Web interface edit records:
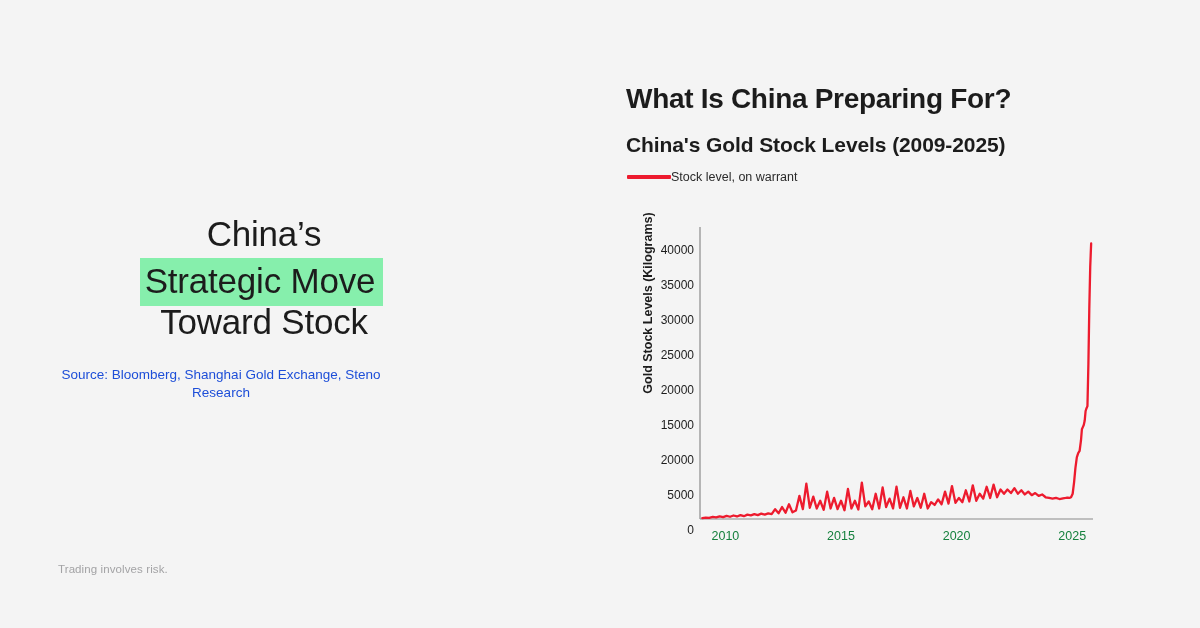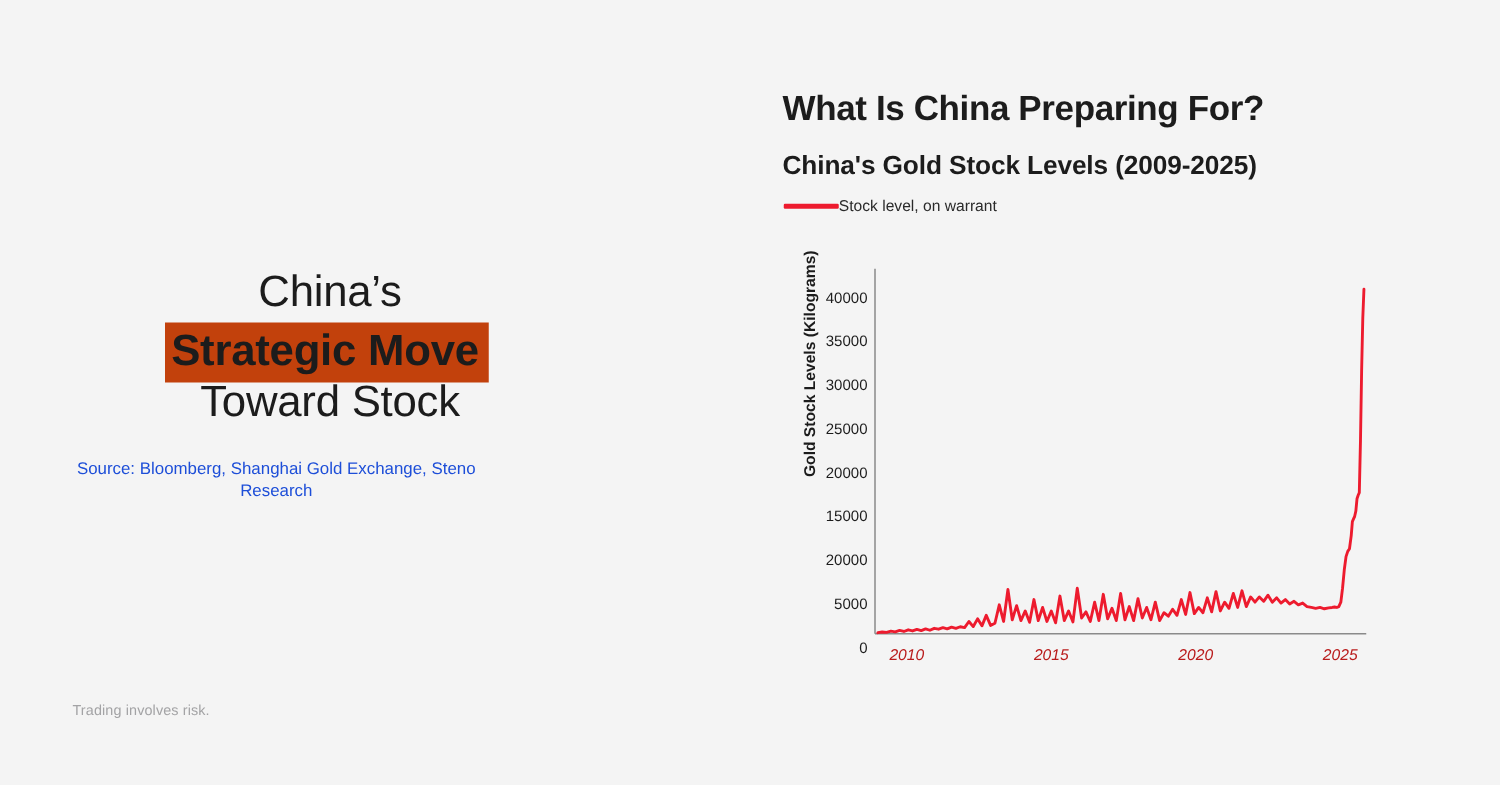--- a/index.html
+++ b/index.html
@@ -38,23 +38,23 @@
   }
   .headline-line {
     font-size: 35px;
     line-height: 44px;
     color: #1c1c1c;
     font-weight: 400;
     letter-spacing: -0.2px;
     white-space: nowrap;
   }
   .headline-line.emph {
-    font-weight: 700;
+    font-weight: 400;
     display: inline-block;
-    background: #c2410c;
+    background: #86efac;
     padding: 1px 8px 3px 5px;
     margin-left: -5px;
     margin-top: 2px;
     margin-bottom: 2px;
   }
   .headline-row {
     height: 44px;
   }
   .source-note {
     position: absolute;
@@ -72,21 +72,21 @@
     top: 563px;
     font-size: 11.5px;
     color: #a3a3a5;
     letter-spacing: 0.1px;
   }
 
   
   .right-panel {
     position: absolute;
     left: 600px;
-    top: 4px;
+    top: 16px;
     width: 600px;
     height: 480px;
   }
   .chart-title {
     position: absolute;
     left: 26px;
     top: 67px;
     font-size: 28px;
     font-weight: 700;
     color: #1c1c1c;
@@ -153,24 +153,23 @@
   .ytick-layer {
     position: absolute;
     left: 0;
     top: 0;
     width: 94px;
     height: 628px;
   }
   .xtick {
     position: absolute;
     font-size: 12.5px;
-    color: #b91c1c;
+    color: #15803d;
     white-space: nowrap;
     transform: translateX(-50%);
-    font-style: italic;
   }
 </style>
 </head>
 <body>
 
 <div id="canvas">
 
   <div class="left-panel">
 
     <div class="headline">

WHAT YOU HAVE TO DO:
Go through the lines above and copy any that contain "spacing".

RESULT FOR THIS TASK:
     letter-spacing: -0.2px;
     letter-spacing: 0.1px;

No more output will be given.